Денис явно не воспринял это заявление, как шутку:

– Во, – Шульгин звучно поскрёб всей пятернёй в затылке. – Ну, придётся, значит, и Чердынцеву построиться. Офуеть с тебя можно, Кириллыч.

– Какой догадливый, – с неудовольствием проворчал Гурьев. – Когда не надо.

– Слышь, Кириллыч?

– Что?

– Я, конечно, поспрашиваю людей-то. А тебе надо с нашим ребе поговорить.

– С кем? – улыбнулся Гурьев. – Ребе? Кто это?

– Ты не лыбься, не лыбься, – нахмурился Денис. – С ребе. Раввин, или как там правильно… Поп еврейский, одним словом. Реб Ицхок – это, скажу я тебе, голова!

– А ты откуда знаешь? – продолжая улыбаться, Гурьев опять наклонил голову набок. Раввин не поп, но в первом приближении неплохо, неплохо, подумал он. К счастью, Шульгин пока не докумекал, что этот жест означает.

– Я тут всю жизнь прожил, вот и знаю. Реб Ицхока все у нас знают. Даже эти… Из органов которые. Из нутряных.

– Да-а, – вздохнул Гурьев. – Это радует. И что?

– Его все знают, и он всех знает, Кириллыч. Ребе – мужик что надо. У нас раньше евреев богато было – колония целая, это потом подразбежался народец… В пятом году тут «архангелы» погром устроить хотели. Так реб Ицхок вместе с нашим благочинным встали поперёк улицы… Благочинный в ризе парадной да с посохом, за ним диакон и служки с иконой Николы Угодника, евреи со свитками своими за ребе. А потом рабочие с Ширяевской верфи подтянулись. Ну, те уж вовсе серьёзные ребята были, с винтарями да наганами. Вот и не погромили.

– Как весело. А что за благочинный такой у вас сознательный был?

– Архимандрит Дионисий, царствие ему небесное, – Денис перекрестился размашисто. – Тёзка, можно сказать… Его-то шлёпнули большевички в двадцатом. Как вошли в город, на второй день… Он и не прятался даже. Собора Николаевского настоятелем был, ты видел, может, там купола посдёргивали, кинотеатр «Ударник» там теперь.

– А матушка что же? – достал Гурьев следующую бутылку.

– Не было матушки, – Шульгин вздохнул, снимая пробку. – Монашествовал отец Дионисий. А с реб Ицхоком друзья они были. Народ про то зело шептался, уж больно это как-то, особливо по тем временам… Не знаю, как ребе, а благочинный от начальства своего церковного даже выговор получил.

Какой интересный городишко, подумал Гурьев.

– Ну, ребе попроще, – он усмехнулся, – у ребе начальник один, и тот высоко, ему не до таких нюансов.

– А… Так ты знаешь?!

– Знаю. Я много чего знаю.

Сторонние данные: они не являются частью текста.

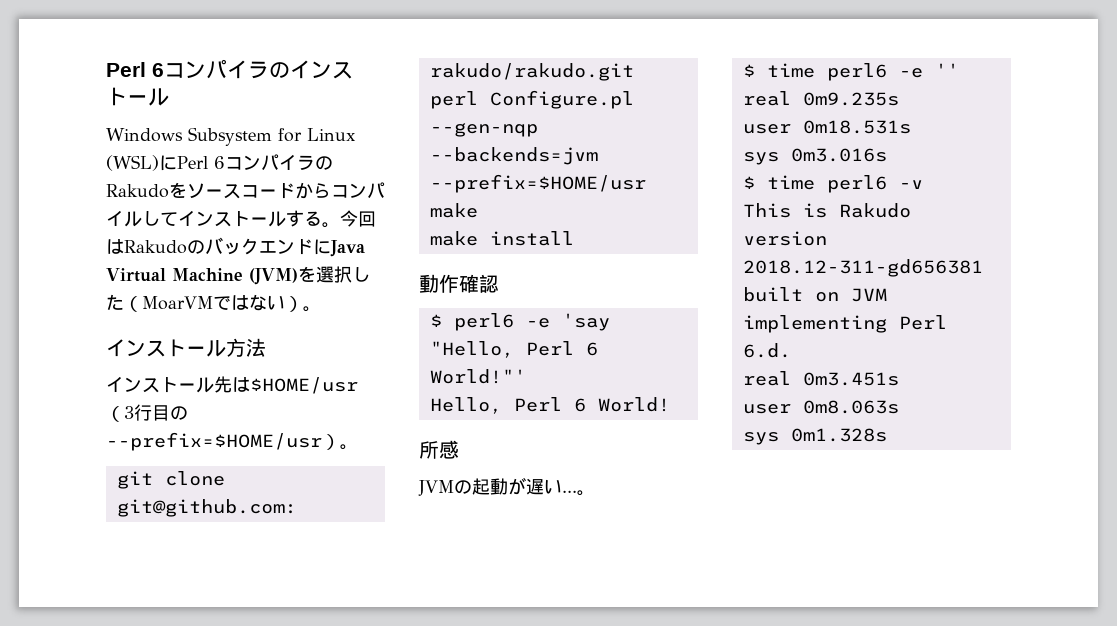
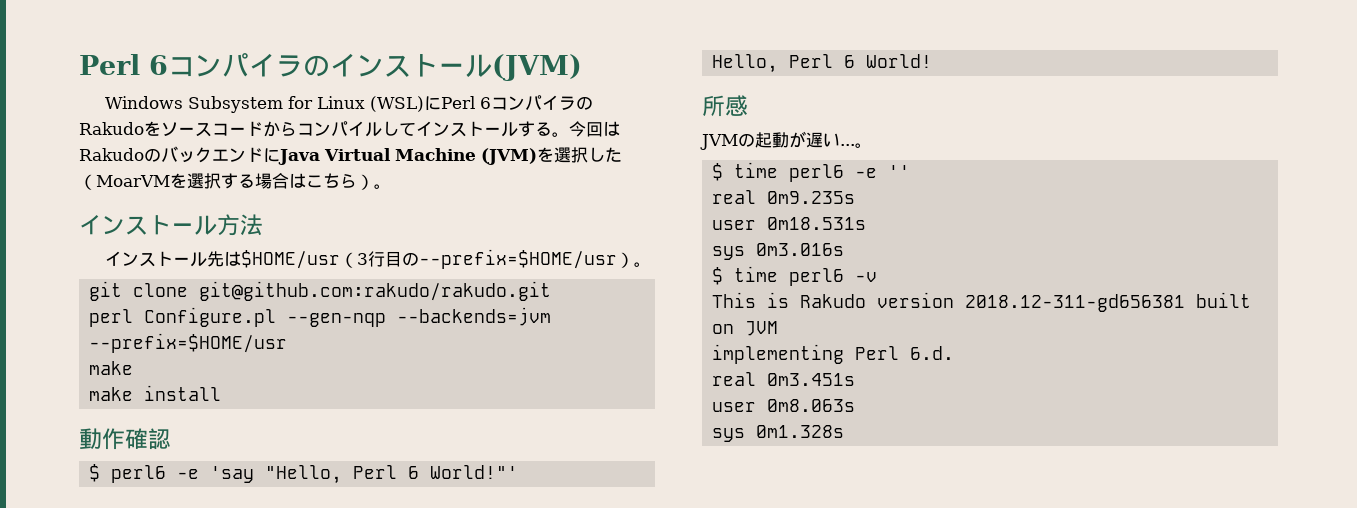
- Perl 6コンパイラのインストール
+ Perl 6コンパイラのインストール(JVM)
- 今回はRakudoのバックエンドにJava Virtual Machine (JVM)を選択した（MoarVMではない）。
+ 今回はRakudoのバックエンドにJava Virtual Machine (JVM)を選択した（MoarVMを選択する場合はこちら）。

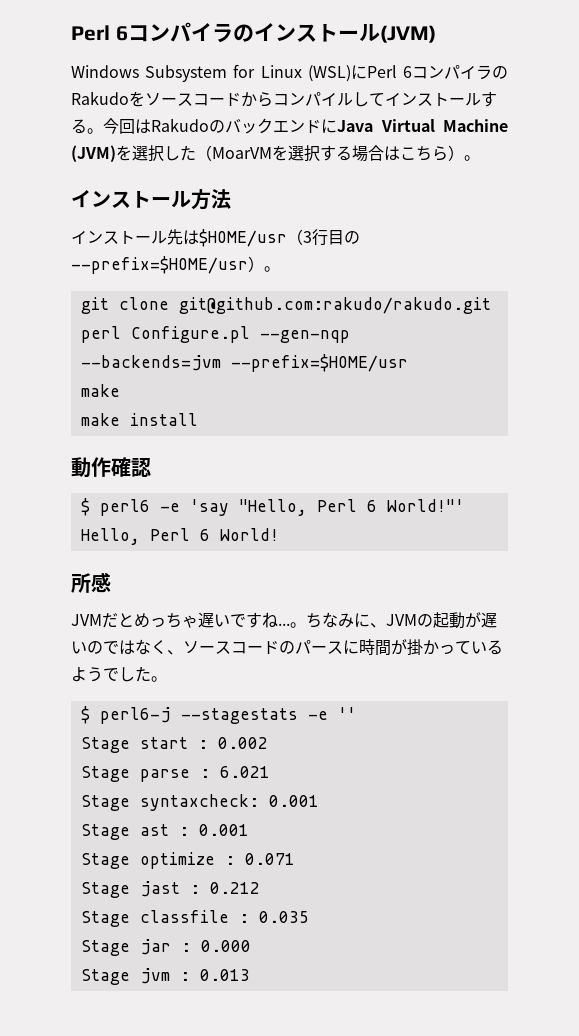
- JVMの起動が遅い...。
+ JVMだとめっちゃ遅いですね...。ちなみに、JVMの起動が遅いのではなく、ソースコードのパースに時間が掛かっているようでした。
- $ time perl6 -e ''
+ $ perl6-j --stagestats -e ''
- real 0m9.235s
- user 0m18.531s
- sys 0m3.016s
- $ time perl6 -v
- This is Rakudo version 2018.12-311-gd656381 built on JVM
- implementing Perl 6.d.
- real 0m3.451s
- user 0m8.063s
- sys 0m1.328s
+ Stage start : 0.002
+ Stage parse : 6.021
+ Stage syntaxcheck: 0.001
+ Stage ast : 0.001
+ Stage optimize : 0.071
+ Stage jast : 0.212
+ Stage classfile : 0.035
+ Stage jar : 0.000
+ Stage jvm : 0.013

Ночевать останешься?

– Не, – ухмыльнулся Шульгин. – Я своим храпом тут всех перебулгачу. До калитки проводи, а дальше я сам.

– Ну, коли так, – завтра додумаем. За подсказку насчёт ребе спасибо тебе отдельное, Денис. А ты ночью спать будешь – думай. Может, приснится тебе что важное.

Они распрощались, и Денис шагнул в темноту.